Extracted information:
*-*-*
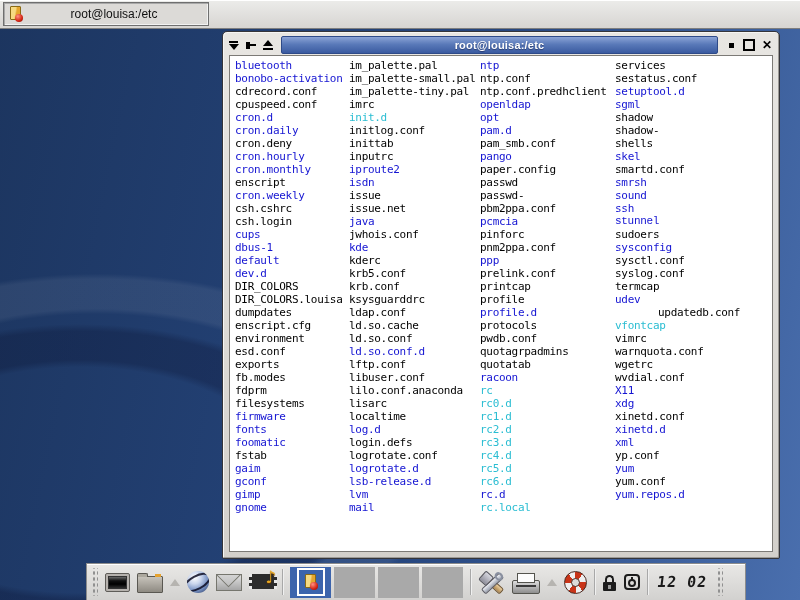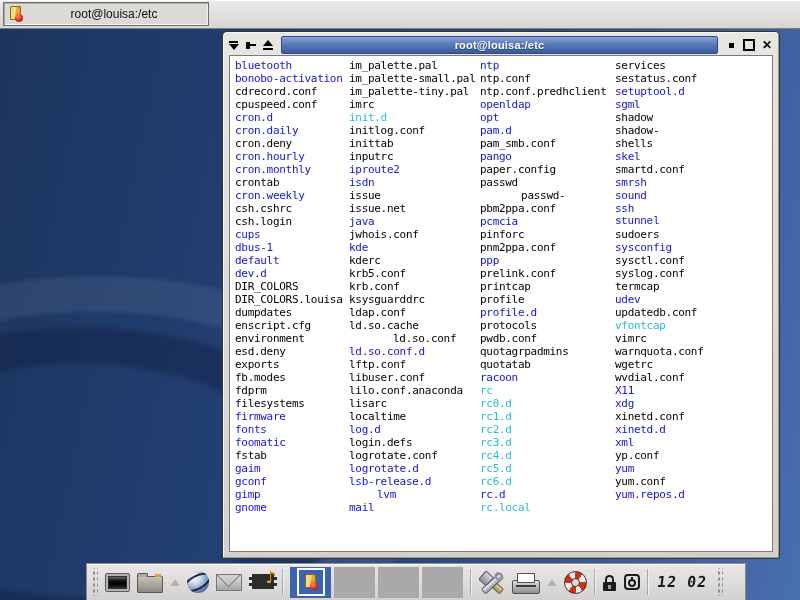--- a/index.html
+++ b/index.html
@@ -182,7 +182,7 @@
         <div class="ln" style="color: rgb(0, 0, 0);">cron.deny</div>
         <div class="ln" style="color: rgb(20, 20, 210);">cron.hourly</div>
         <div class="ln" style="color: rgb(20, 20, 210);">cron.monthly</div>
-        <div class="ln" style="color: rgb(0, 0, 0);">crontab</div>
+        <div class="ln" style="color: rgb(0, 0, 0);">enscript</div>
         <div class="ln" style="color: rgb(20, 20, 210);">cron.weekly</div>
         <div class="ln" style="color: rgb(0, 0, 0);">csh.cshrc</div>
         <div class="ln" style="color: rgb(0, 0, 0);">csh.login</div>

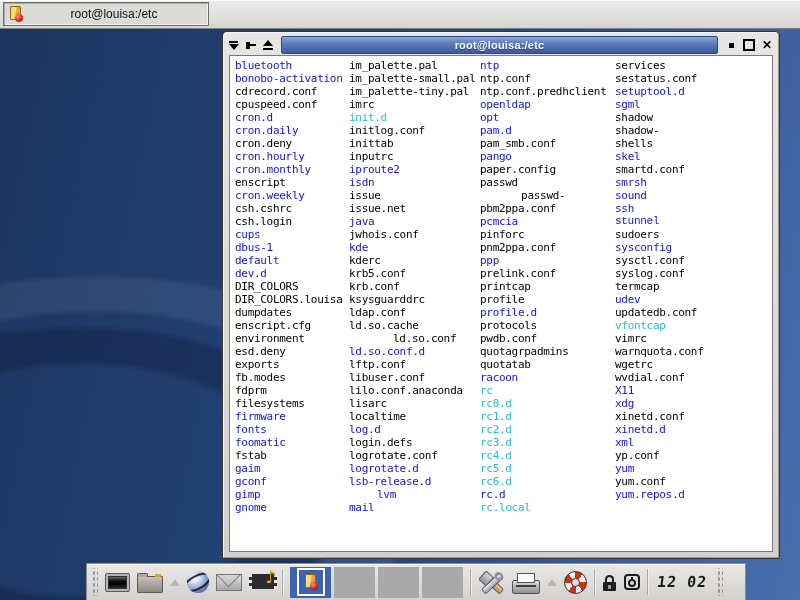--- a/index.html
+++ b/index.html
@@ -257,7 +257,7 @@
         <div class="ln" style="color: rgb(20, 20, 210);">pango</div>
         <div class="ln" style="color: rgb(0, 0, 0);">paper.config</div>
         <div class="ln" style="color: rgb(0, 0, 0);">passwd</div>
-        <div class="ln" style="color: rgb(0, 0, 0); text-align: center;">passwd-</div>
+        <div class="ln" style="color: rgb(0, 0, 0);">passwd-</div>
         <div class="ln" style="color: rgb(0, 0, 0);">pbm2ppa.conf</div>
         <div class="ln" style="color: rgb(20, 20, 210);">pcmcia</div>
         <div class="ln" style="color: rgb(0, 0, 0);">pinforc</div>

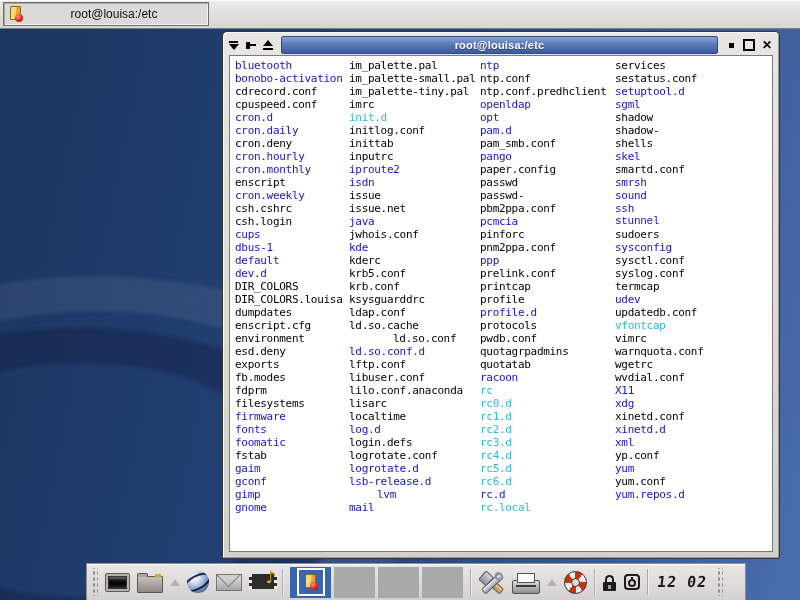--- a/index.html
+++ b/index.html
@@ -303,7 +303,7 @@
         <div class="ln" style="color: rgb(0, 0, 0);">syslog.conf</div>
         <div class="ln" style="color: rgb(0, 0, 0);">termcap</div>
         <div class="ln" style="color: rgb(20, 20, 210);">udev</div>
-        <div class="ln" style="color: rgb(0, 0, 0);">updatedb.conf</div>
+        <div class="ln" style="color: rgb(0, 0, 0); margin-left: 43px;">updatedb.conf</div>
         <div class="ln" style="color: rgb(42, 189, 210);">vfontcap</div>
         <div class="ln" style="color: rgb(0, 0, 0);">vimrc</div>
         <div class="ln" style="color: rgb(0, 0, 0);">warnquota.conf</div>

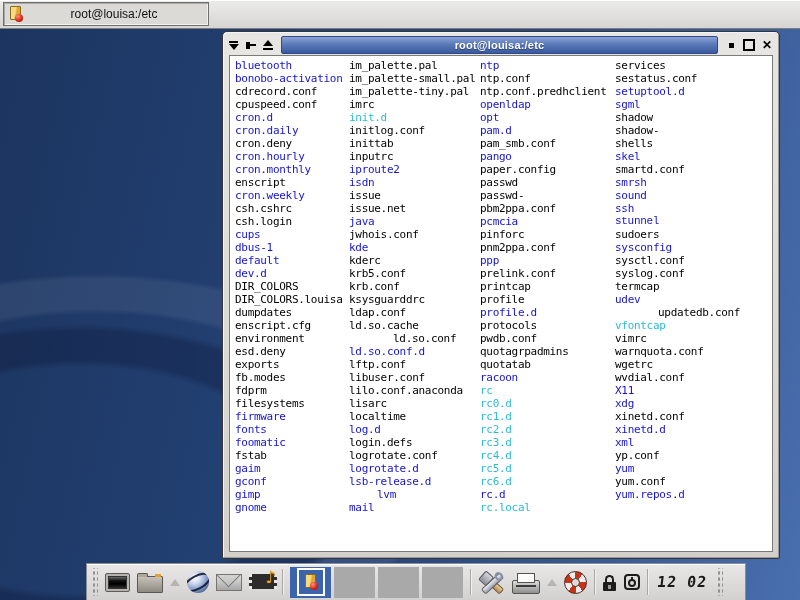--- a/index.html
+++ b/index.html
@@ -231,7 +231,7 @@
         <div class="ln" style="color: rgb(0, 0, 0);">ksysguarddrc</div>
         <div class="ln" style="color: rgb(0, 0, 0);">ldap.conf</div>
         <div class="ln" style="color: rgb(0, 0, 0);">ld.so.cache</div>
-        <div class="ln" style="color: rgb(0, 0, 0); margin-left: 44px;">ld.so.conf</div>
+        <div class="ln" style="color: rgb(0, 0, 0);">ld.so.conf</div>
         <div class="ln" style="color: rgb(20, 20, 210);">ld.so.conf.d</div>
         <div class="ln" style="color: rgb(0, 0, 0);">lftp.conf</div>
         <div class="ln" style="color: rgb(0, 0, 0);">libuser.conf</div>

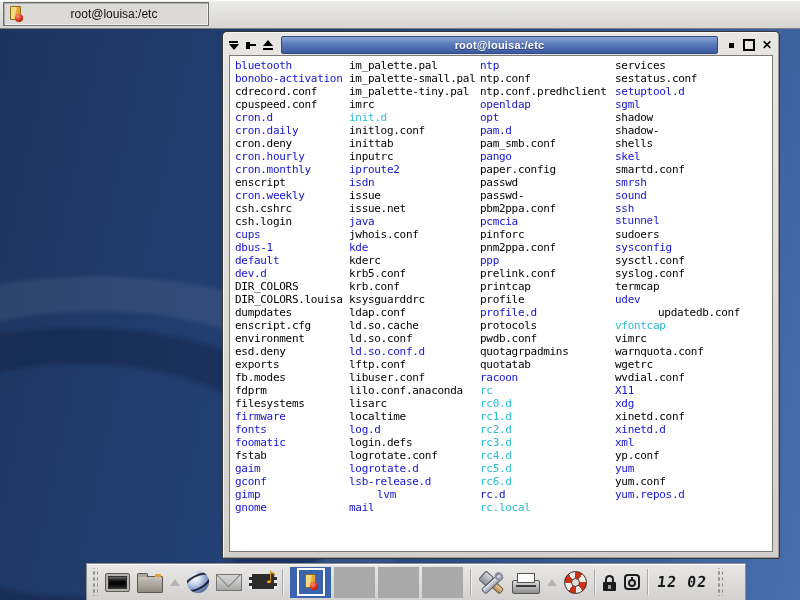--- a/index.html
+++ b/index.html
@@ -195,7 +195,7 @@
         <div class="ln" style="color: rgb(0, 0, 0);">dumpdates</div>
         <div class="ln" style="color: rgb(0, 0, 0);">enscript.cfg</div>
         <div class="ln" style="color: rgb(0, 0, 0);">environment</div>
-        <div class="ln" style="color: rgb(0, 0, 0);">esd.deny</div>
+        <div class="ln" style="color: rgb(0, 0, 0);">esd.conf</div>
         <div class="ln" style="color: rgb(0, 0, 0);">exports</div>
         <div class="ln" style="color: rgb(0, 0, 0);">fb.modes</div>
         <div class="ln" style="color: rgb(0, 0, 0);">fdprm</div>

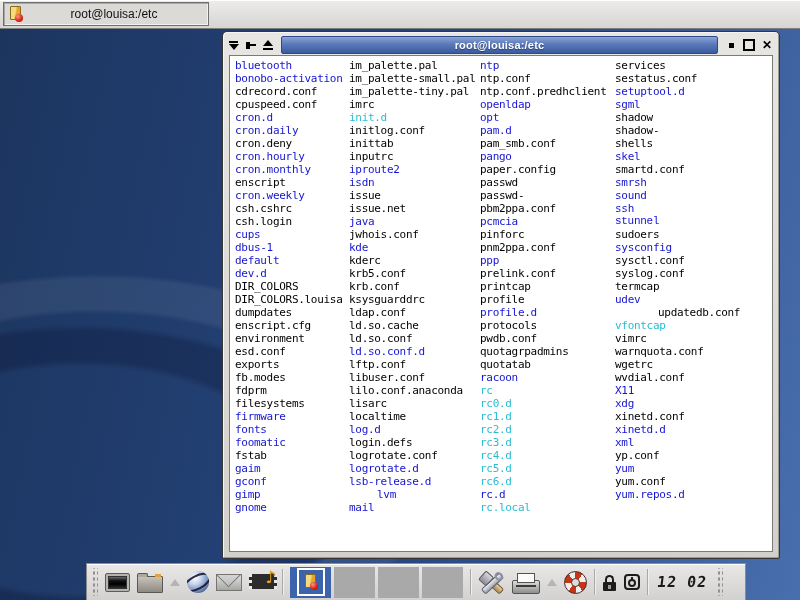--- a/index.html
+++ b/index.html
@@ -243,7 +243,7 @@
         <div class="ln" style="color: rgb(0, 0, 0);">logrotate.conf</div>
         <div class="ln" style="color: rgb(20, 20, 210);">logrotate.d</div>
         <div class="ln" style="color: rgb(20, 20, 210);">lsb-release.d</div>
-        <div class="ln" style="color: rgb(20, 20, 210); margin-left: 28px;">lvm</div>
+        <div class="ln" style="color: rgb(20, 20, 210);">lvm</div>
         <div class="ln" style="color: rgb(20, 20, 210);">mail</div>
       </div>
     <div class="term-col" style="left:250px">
*-*-*
What to do: Please return the whole listing exactly. Do not copy its images.

Response for this exercise:
--- a/index.html
+++ b/index.html
@@ -182,7 +182,7 @@
         <div class="ln" style="color: rgb(0, 0, 0);">cron.deny</div>
         <div class="ln" style="color: rgb(20, 20, 210);">cron.hourly</div>
         <div class="ln" style="color: rgb(20, 20, 210);">cron.monthly</div>
-        <div class="ln" style="color: rgb(0, 0, 0);">crontab</div>
+        <div class="ln" style="color: rgb(0, 0, 0);">enscript</div>
         <div class="ln" style="color: rgb(20, 20, 210);">cron.weekly</div>
         <div class="ln" style="color: rgb(0, 0, 0);">csh.cshrc</div>
         <div class="ln" style="color: rgb(0, 0, 0);">csh.login</div>

--- a/index.html
+++ b/index.html
@@ -257,7 +257,7 @@
         <div class="ln" style="color: rgb(20, 20, 210);">pango</div>
         <div class="ln" style="color: rgb(0, 0, 0);">paper.config</div>
         <div class="ln" style="color: rgb(0, 0, 0);">passwd</div>
-        <div class="ln" style="color: rgb(0, 0, 0); text-align: center;">passwd-</div>
+        <div class="ln" style="color: rgb(0, 0, 0);">passwd-</div>
         <div class="ln" style="color: rgb(0, 0, 0);">pbm2ppa.conf</div>
         <div class="ln" style="color: rgb(20, 20, 210);">pcmcia</div>
         <div class="ln" style="color: rgb(0, 0, 0);">pinforc</div>

--- a/index.html
+++ b/index.html
@@ -303,7 +303,7 @@
         <div class="ln" style="color: rgb(0, 0, 0);">syslog.conf</div>
         <div class="ln" style="color: rgb(0, 0, 0);">termcap</div>
         <div class="ln" style="color: rgb(20, 20, 210);">udev</div>
-        <div class="ln" style="color: rgb(0, 0, 0);">updatedb.conf</div>
+        <div class="ln" style="color: rgb(0, 0, 0); margin-left: 43px;">updatedb.conf</div>
         <div class="ln" style="color: rgb(42, 189, 210);">vfontcap</div>
         <div class="ln" style="color: rgb(0, 0, 0);">vimrc</div>
         <div class="ln" style="color: rgb(0, 0, 0);">warnquota.conf</div>

--- a/index.html
+++ b/index.html
@@ -231,7 +231,7 @@
         <div class="ln" style="color: rgb(0, 0, 0);">ksysguarddrc</div>
         <div class="ln" style="color: rgb(0, 0, 0);">ldap.conf</div>
         <div class="ln" style="color: rgb(0, 0, 0);">ld.so.cache</div>
-        <div class="ln" style="color: rgb(0, 0, 0); margin-left: 44px;">ld.so.conf</div>
+        <div class="ln" style="color: rgb(0, 0, 0);">ld.so.conf</div>
         <div class="ln" style="color: rgb(20, 20, 210);">ld.so.conf.d</div>
         <div class="ln" style="color: rgb(0, 0, 0);">lftp.conf</div>
         <div class="ln" style="color: rgb(0, 0, 0);">libuser.conf</div>

--- a/index.html
+++ b/index.html
@@ -195,7 +195,7 @@
         <div class="ln" style="color: rgb(0, 0, 0);">dumpdates</div>
         <div class="ln" style="color: rgb(0, 0, 0);">enscript.cfg</div>
         <div class="ln" style="color: rgb(0, 0, 0);">environment</div>
-        <div class="ln" style="color: rgb(0, 0, 0);">esd.deny</div>
+        <div class="ln" style="color: rgb(0, 0, 0);">esd.conf</div>
         <div class="ln" style="color: rgb(0, 0, 0);">exports</div>
         <div class="ln" style="color: rgb(0, 0, 0);">fb.modes</div>
         <div class="ln" style="color: rgb(0, 0, 0);">fdprm</div>

--- a/index.html
+++ b/index.html
@@ -243,7 +243,7 @@
         <div class="ln" style="color: rgb(0, 0, 0);">logrotate.conf</div>
         <div class="ln" style="color: rgb(20, 20, 210);">logrotate.d</div>
         <div class="ln" style="color: rgb(20, 20, 210);">lsb-release.d</div>
-        <div class="ln" style="color: rgb(20, 20, 210); margin-left: 28px;">lvm</div>
+        <div class="ln" style="color: rgb(20, 20, 210);">lvm</div>
         <div class="ln" style="color: rgb(20, 20, 210);">mail</div>
       </div>
     <div class="term-col" style="left:250px">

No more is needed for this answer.